The scenario is common: a promising AI proof-of-concept generates initial excitement but fails to evolve into a deployable solution that delivers business value. Frederik points out that this often stems from businesses prioritizing the technology itself over the underlying business objectives it should be serving. This perspective is echoed by industry analysts, who note that a significant percentage of AI projects falter due to a lack of clear business alignment and a failure to address the data challenges from the project’s inception.

Headshot of Martin Frederik, regional leader for the Netherlands, Belgium, and Luxembourg at AI data cloud giant Snowflake.

“AI should be viewed as the enabler, not the end goal. It’s the vehicle to achieving your core business ambitions,” Frederik explains.

When AI projects stagnate, the causes often include a misalignment with business requirements, internal communication breakdowns, and, most importantly, disorganized or unreliable data. While failure rates in AI projects can be discouragingly high, Frederik suggests viewing these challenges as an integral part of the maturation process – an iterative journey toward AI proficiency. This sentiment aligns with wider industry thinking; companies are increasingly aware that AI success is an emergent function, arising from a dedication to ongoing improvements and flexible adjustments as issues are exposed.

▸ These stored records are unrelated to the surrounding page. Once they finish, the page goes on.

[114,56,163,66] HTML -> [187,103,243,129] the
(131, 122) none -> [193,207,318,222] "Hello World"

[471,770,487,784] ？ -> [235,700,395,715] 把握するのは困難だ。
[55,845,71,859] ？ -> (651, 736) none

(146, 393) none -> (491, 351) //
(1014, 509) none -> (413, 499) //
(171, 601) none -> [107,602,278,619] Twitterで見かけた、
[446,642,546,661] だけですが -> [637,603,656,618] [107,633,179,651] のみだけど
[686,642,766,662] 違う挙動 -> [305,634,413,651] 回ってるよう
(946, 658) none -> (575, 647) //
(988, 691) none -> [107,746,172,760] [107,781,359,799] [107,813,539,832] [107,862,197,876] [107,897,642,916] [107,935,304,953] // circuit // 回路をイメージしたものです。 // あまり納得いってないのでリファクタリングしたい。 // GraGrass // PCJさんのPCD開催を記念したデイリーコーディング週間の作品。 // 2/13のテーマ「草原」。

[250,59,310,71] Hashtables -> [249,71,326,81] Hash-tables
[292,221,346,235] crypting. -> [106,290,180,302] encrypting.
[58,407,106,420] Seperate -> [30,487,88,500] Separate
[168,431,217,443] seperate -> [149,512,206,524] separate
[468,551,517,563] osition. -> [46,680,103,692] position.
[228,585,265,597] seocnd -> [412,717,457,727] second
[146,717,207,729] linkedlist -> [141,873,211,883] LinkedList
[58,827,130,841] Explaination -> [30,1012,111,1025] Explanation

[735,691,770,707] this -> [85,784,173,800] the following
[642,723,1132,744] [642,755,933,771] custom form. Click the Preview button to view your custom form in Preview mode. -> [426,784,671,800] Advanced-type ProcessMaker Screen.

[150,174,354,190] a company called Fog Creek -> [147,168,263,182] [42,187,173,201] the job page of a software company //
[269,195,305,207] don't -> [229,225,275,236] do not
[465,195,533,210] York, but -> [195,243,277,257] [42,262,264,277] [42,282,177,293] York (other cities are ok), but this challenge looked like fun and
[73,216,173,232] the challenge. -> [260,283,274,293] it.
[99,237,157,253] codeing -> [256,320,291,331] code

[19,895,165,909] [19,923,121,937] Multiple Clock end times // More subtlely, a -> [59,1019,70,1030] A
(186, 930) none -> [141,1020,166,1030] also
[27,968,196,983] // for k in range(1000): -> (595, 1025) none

Recent Snowflake studies suggest the financial benefits of getting the data foundation correct are considerable. The research reveals that a substantial proportion of companies report a positive return on their AI investments. Frederik reiterates that this result is largely predicated on establishing and maintaining a “secure, governed, and centralized platform” from the outset.

Beyond Technology: The Human Element

Even with cutting-edge technology, an AI strategy is likely to fail if the company’s culture isn’t prepared. One of the primary obstacles is ensuring broad access to data, extending it beyond a small group of data scientists. Scaling AI requires a strong foundation within a company’s “people, processes, and technology.”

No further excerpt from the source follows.